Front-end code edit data
========
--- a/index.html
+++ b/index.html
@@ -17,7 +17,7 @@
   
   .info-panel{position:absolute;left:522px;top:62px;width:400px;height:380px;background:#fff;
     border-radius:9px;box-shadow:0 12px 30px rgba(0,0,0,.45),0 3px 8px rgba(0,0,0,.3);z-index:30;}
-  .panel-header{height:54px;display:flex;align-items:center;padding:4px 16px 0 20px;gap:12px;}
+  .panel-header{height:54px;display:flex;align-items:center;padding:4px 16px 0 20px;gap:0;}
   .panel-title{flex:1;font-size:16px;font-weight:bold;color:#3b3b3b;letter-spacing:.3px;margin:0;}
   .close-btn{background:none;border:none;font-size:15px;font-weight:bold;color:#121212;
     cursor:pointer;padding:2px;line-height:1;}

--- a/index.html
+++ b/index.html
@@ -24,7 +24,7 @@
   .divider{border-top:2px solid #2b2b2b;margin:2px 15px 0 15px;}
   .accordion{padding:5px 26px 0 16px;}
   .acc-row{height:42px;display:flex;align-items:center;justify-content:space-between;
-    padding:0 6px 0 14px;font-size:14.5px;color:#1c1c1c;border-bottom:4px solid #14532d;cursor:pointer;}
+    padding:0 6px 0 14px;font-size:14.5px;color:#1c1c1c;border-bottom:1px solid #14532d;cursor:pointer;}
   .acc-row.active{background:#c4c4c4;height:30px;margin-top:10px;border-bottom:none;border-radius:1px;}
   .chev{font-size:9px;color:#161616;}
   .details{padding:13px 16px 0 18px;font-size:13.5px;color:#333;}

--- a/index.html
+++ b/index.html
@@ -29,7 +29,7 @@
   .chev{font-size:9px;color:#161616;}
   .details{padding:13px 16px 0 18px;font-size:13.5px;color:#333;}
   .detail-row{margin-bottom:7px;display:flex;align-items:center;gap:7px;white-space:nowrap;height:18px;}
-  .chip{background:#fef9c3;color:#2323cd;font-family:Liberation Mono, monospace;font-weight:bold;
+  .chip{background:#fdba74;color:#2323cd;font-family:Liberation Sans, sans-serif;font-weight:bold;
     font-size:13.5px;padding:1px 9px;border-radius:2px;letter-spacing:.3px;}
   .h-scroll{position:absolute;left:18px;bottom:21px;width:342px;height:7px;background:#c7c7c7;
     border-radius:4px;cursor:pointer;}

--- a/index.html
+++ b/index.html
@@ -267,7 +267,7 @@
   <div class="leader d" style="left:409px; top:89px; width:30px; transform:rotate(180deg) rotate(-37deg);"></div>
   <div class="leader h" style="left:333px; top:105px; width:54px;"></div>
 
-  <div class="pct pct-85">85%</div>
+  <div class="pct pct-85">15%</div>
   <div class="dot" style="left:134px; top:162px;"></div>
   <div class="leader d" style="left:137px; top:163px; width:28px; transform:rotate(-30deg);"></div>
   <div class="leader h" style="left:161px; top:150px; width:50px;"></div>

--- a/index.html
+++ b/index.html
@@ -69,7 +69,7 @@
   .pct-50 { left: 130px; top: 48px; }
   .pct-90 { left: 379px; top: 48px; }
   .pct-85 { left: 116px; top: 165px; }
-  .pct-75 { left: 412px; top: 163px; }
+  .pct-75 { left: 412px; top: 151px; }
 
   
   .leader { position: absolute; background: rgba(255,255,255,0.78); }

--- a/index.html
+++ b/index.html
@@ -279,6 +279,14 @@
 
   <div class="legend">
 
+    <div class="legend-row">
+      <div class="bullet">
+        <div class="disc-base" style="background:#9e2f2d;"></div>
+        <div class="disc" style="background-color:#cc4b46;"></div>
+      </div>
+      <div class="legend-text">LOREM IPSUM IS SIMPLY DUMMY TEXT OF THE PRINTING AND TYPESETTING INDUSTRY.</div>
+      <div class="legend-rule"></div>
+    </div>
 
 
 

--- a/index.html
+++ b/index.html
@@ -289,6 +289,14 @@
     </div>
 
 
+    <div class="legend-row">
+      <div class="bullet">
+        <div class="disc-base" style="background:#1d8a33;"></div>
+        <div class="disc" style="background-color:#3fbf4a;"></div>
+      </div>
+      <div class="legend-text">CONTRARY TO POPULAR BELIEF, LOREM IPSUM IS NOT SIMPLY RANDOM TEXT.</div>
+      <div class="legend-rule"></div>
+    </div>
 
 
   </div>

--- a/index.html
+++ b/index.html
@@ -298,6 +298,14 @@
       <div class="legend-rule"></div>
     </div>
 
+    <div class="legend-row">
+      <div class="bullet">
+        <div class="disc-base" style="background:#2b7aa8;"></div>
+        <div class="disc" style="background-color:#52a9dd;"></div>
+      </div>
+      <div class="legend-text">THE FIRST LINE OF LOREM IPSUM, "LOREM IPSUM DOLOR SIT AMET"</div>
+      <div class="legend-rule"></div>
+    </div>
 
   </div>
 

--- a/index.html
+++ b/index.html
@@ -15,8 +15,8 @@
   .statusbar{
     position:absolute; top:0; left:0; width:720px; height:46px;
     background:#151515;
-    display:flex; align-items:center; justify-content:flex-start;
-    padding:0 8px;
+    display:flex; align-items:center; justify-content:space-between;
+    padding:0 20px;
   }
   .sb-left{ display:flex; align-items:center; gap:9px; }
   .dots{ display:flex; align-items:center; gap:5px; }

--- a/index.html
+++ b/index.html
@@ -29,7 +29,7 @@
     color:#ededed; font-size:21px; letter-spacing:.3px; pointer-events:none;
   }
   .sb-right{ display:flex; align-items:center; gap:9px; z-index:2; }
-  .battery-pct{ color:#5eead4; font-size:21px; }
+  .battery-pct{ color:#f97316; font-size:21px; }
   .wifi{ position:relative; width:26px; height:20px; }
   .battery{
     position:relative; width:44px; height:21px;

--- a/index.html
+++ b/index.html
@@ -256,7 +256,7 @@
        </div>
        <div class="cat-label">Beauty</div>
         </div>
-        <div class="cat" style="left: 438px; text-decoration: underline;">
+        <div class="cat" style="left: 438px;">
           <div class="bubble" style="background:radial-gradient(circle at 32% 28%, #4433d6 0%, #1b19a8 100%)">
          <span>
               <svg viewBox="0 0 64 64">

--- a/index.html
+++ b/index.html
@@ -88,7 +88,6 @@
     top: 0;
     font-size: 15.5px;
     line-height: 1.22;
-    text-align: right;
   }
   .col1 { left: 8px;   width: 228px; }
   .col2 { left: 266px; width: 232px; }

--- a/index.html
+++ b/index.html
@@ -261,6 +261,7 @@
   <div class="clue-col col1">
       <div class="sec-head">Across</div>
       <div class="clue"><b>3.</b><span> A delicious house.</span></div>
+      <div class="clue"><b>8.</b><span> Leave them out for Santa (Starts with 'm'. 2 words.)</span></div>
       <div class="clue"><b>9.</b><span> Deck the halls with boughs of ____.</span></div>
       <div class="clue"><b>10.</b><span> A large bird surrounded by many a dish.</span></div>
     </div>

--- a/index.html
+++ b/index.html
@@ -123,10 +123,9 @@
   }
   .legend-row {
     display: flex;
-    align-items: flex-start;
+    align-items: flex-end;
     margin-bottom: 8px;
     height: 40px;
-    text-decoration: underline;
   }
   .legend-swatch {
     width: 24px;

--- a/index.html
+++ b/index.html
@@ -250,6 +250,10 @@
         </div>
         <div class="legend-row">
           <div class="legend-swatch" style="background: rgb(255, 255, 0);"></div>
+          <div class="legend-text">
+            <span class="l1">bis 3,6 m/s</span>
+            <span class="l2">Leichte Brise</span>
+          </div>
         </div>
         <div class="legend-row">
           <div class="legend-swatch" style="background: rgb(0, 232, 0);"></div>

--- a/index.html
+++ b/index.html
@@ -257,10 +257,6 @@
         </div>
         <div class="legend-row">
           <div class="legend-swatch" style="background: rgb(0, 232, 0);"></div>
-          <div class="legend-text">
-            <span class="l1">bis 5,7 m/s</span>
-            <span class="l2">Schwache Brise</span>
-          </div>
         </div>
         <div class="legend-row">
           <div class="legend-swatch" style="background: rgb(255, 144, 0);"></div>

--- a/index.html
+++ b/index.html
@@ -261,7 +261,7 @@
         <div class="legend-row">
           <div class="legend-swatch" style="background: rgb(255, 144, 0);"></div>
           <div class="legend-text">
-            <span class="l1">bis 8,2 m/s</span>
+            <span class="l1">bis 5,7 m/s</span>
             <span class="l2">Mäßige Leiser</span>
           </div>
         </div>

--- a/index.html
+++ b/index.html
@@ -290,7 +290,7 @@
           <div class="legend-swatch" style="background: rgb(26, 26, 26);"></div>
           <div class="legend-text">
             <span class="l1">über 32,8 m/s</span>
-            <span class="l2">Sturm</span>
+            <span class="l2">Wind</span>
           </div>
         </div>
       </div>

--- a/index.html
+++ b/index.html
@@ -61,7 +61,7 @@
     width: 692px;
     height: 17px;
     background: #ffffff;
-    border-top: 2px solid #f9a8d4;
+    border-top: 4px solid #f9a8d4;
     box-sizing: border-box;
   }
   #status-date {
========
Copy every line of the data where "content" is found.

Finished task -
   .acc-row{height:42px;display:flex;align-items:center;justify-content:space-between;
-    display:flex; align-items:center; justify-content:flex-start;
+    display:flex; align-items:center; justify-content:space-between;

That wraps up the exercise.